Seagar is another good one but I prefer the stuff I posted above. I generally use 4-6lb for bream and 8 ld for bay Squire. Once you use good quality leader you wont go back to the cheap stuff. It does cost more but 50 mtrs lasts a long time.
Also do a search in the tackle section as this has been covered quite a bit and there was a link to some test done on different brands and Vanish from memory fared the worst. I wouldn't recommend Vanish.


----------



## deano (Nov 26, 2006)

I use Berkley Vanish 6lb on all my small rods and I have never had any dramas with it - I would certainly recommend it (especially because it is also cheap).


----------



## .329 (Apr 17, 2006)

I use Nitlon for my bream fishing - 4lb through to 10lb - not cheap at around $20 for 100 yards, but excellent quality


----------



## wopfish (Dec 4, 2006)

Yo Zuri Flouro carbon - very strong and fine diameter - I think price is reasonable. I use this on all my gear as leaders.


----------



## Astro (Nov 27, 2006)

after 3 years i am not surprised its stuffed....sorry no advice....i don't fish that light......


----------



## justinp (Jul 9, 2007)

Fulling Mills, a mate of mine won the Australian Open Bream comp with this leader in 2006, Ive been using it for a while now and rate it highly, although at 29$ for 50 metres its not cheap, if not that then nitlon is pretty good, when u compare the two, fulling mills is alot thinner for the same reported breaking strain, really top stuff imo.


----------



## landyman (Oct 17, 2007)

I only use Yamatoyo fluoro...

I use the 4 or 6lb spining fluoro for Bream

and the Rock fish in 8 or 10lb depending on what I'm chasing..

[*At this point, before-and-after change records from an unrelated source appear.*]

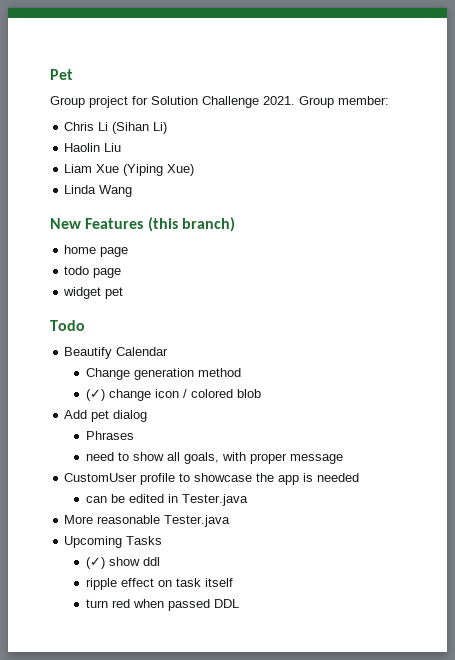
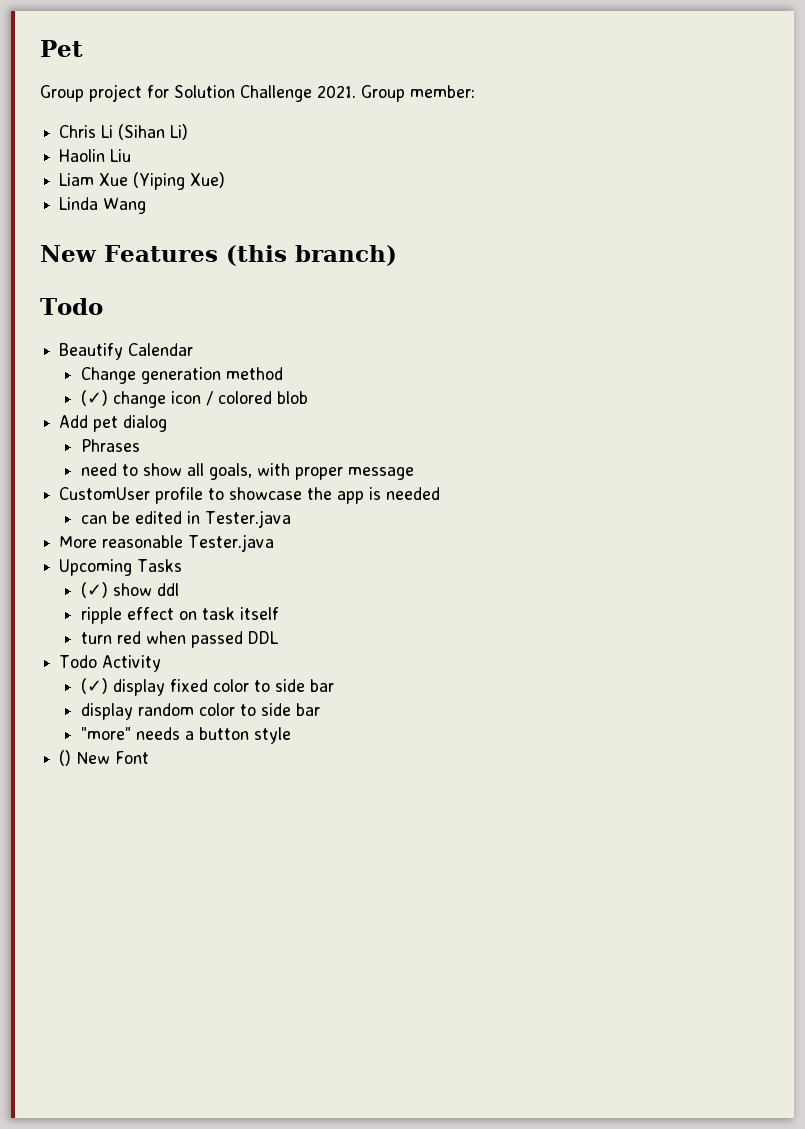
- home page
- todo page
- widget pet
+ Todo Activity
+ (✓) display fixed color to side bar
+ display random color to side bar
+ "more" needs a button style
+ () New Font

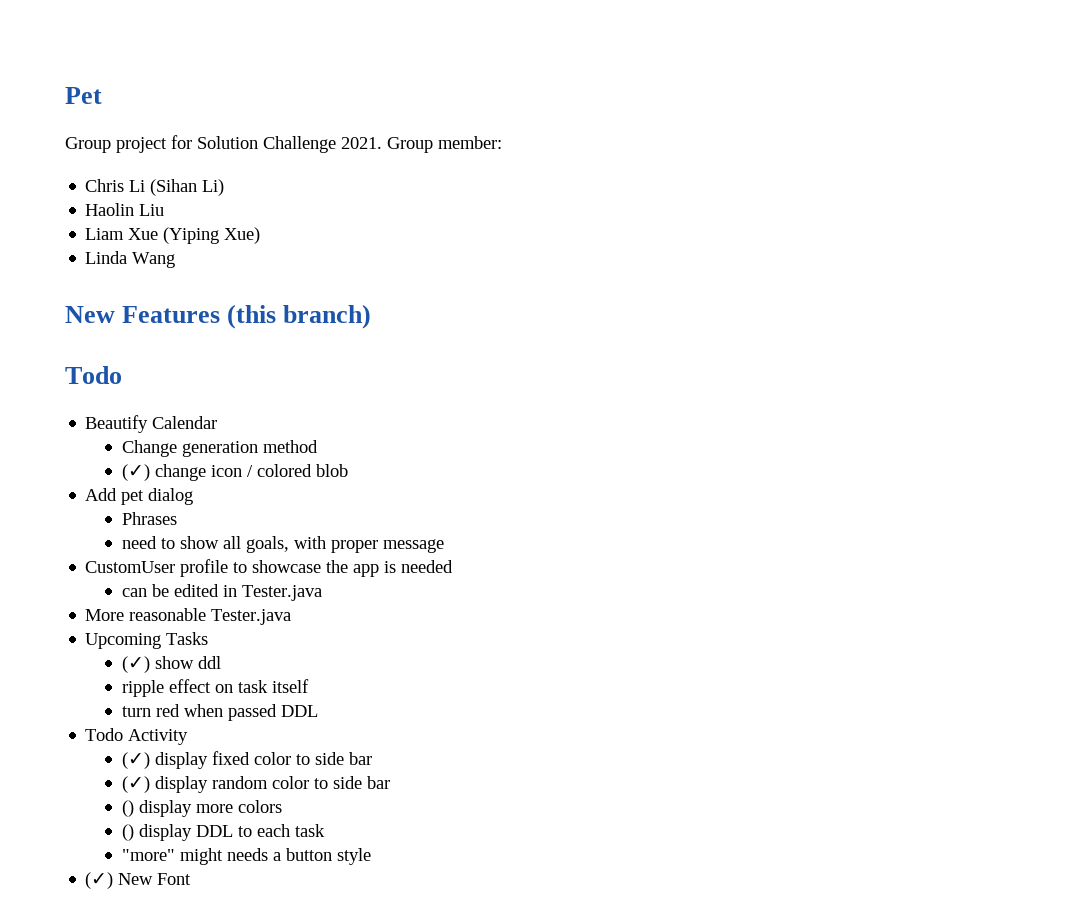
- display random color to side bar
+ (✓) display random color to side bar
+ () display more colors
+ () display DDL to each task
- "more" needs a button style
+ "more" might needs a button style
- () New Font
+ (✓) New Font

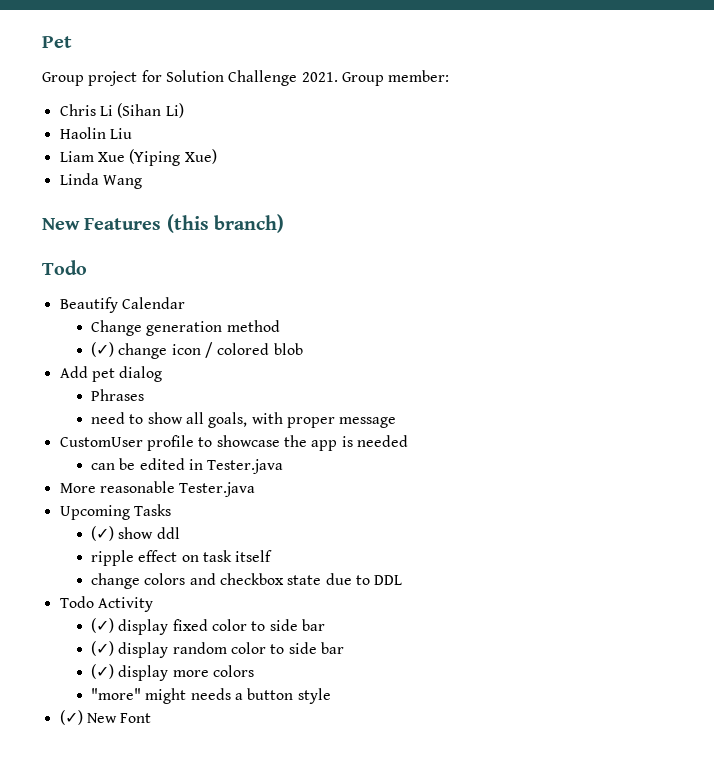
- turn red when passed DDL
+ change colors and checkbox state due to DDL
- () display more colors
+ (✓) display more colors
- () display DDL to each task

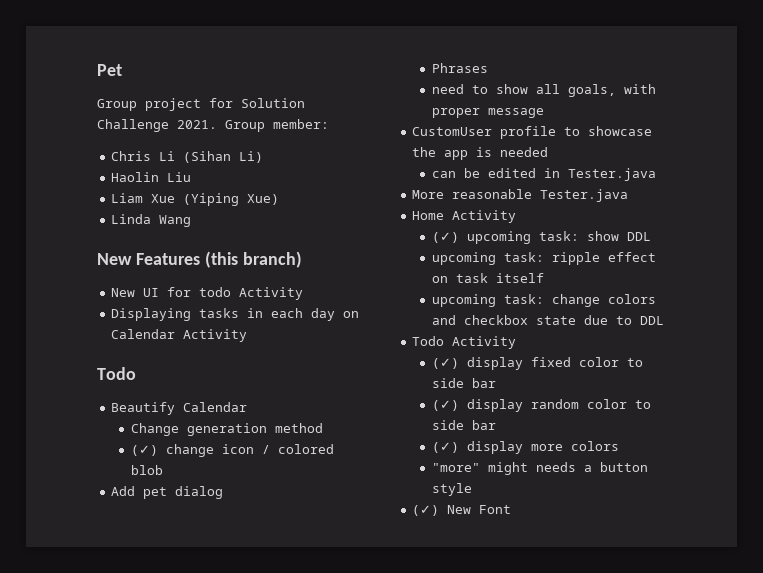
+ New UI for todo Activity
+ Displaying tasks in each day on Calendar Activity
- Upcoming Tasks
- (✓) show ddl
- ripple effect on task itself
+ Home Activity
+ (✓) upcoming task: show DDL
+ upcoming task: ripple effect on task itself
- change colors and checkbox state due to DDL
+ upcoming task: change colors and checkbox state due to DDL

Cost around $20-30 per 100m and is the strongest, softest fluoro I've used.. 
I used to use Vanish but found it's knot strength rather poor..

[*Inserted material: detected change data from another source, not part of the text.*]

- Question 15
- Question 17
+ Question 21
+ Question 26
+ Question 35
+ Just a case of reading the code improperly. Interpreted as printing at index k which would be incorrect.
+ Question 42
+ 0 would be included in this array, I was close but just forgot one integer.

Most of the breaming guys swear by Yama so I gave it a try and havent looked back


----------



## Phoenix (Jan 12, 2006)

Fluro carbon up to 15lb on various rods. I also use Yamatoyo or Penn leader on heavier outfits 50lb to 100lb depending on structure.

I replace my leader after most trips as it will suffer abrasion.


----------



## xerubus (May 17, 2007)

I'll put my hand up as one of the Berkley Vanish fans. I use 8lb vanish fleuro on my light rods and have been very happy with the strength of the leader. Not $$$$ either.


----------



## sbd (Aug 18, 2006)

I like Nitlon in fluoro & jinkai in mono. I use weights between 6lb & 60lb (the bream don't like the 60lb).


----------



## driftr (Sep 4, 2006)

ive used the same vanish spool for the last 5 years


----------



## wopfish (Dec 4, 2006)

I do use Jinkai - only in 80lb !!!!!!!! I havnt had any bust offs yet with that one :shock: :shock: :shock: :shock: :shock: I'm hoping though :? :? :?


----------



## landyman (Oct 17, 2007)

Phoenix said:


> I replace my leader after most trips as it will suffer abrasion.

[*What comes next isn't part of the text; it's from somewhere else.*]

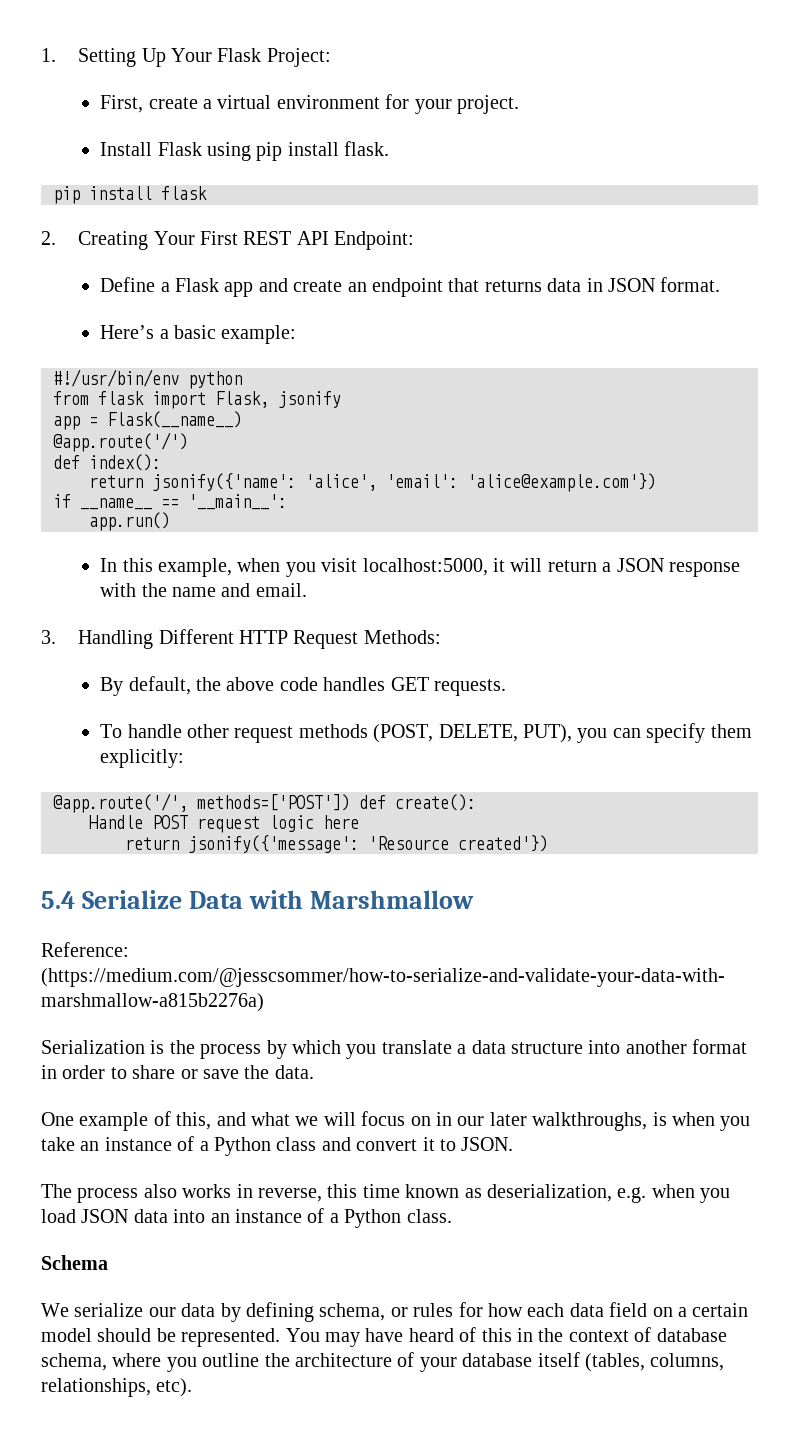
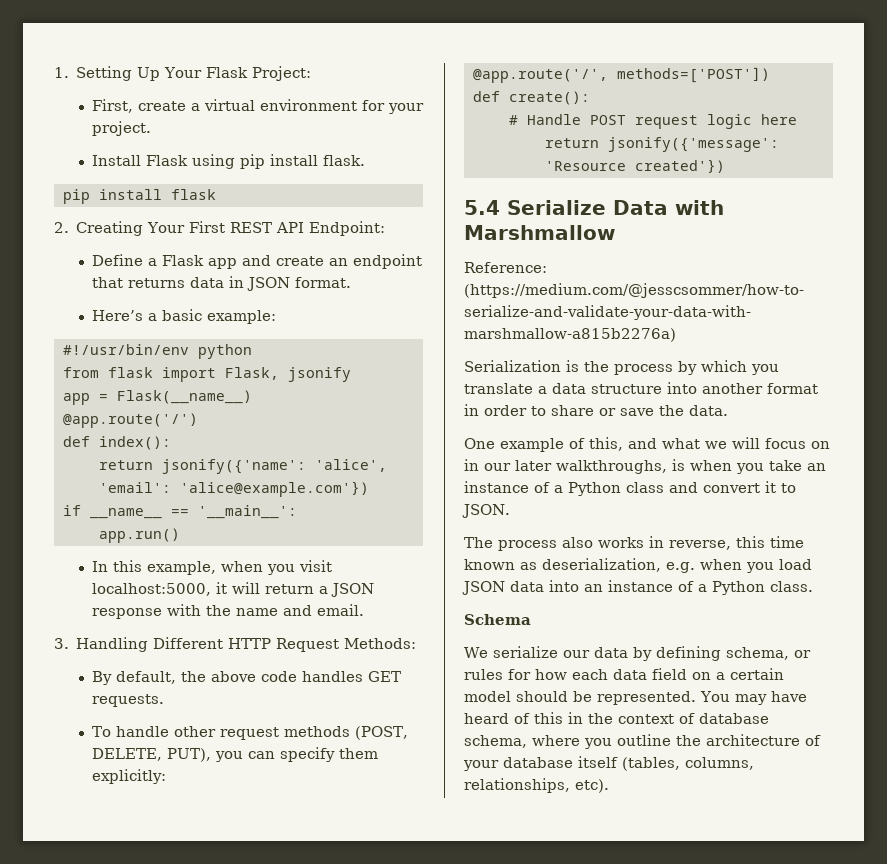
- @app.route('/', methods=['POST']) def create():
+ @app.route('/', methods=['POST'])
+ def create():
- Handle POST request logic here
+ # Handle POST request logic here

so do I ... VERY important in my opinion... sometimes even mid-session after I been wrapped a few times..


----------



## ArWeTherYet (Mar 25, 2007)

kraley said:


> but with a tailor I might have stood a chance with something a bit more hardy would likely have landed me a new pb of some sort.


Kraley the bigger tailor I was catching earlier this year were cutting through my 50 lb Penn leader like it was cotton. I would get them to the yak and they would dive under it and ping!...buggers. I ended up using a 20ld wire leader......that fixed them. BTW I was using live pike as bait and running a wire trace from the forward hook to the tail........Tailor love pike tails. :lol:

Rowan I think the Fluorocarbons win and I've used Yamatoyo to and its very good.


----------



## DrJed (Sep 13, 2007)

Hey bud - chalk up another vanish fan.

I use the 6Lb and 8Lb and have no dramas with it. I chaged from the 8Lb mono I had lying around a while ago with the SP's and haven't looked back.

Steve


----------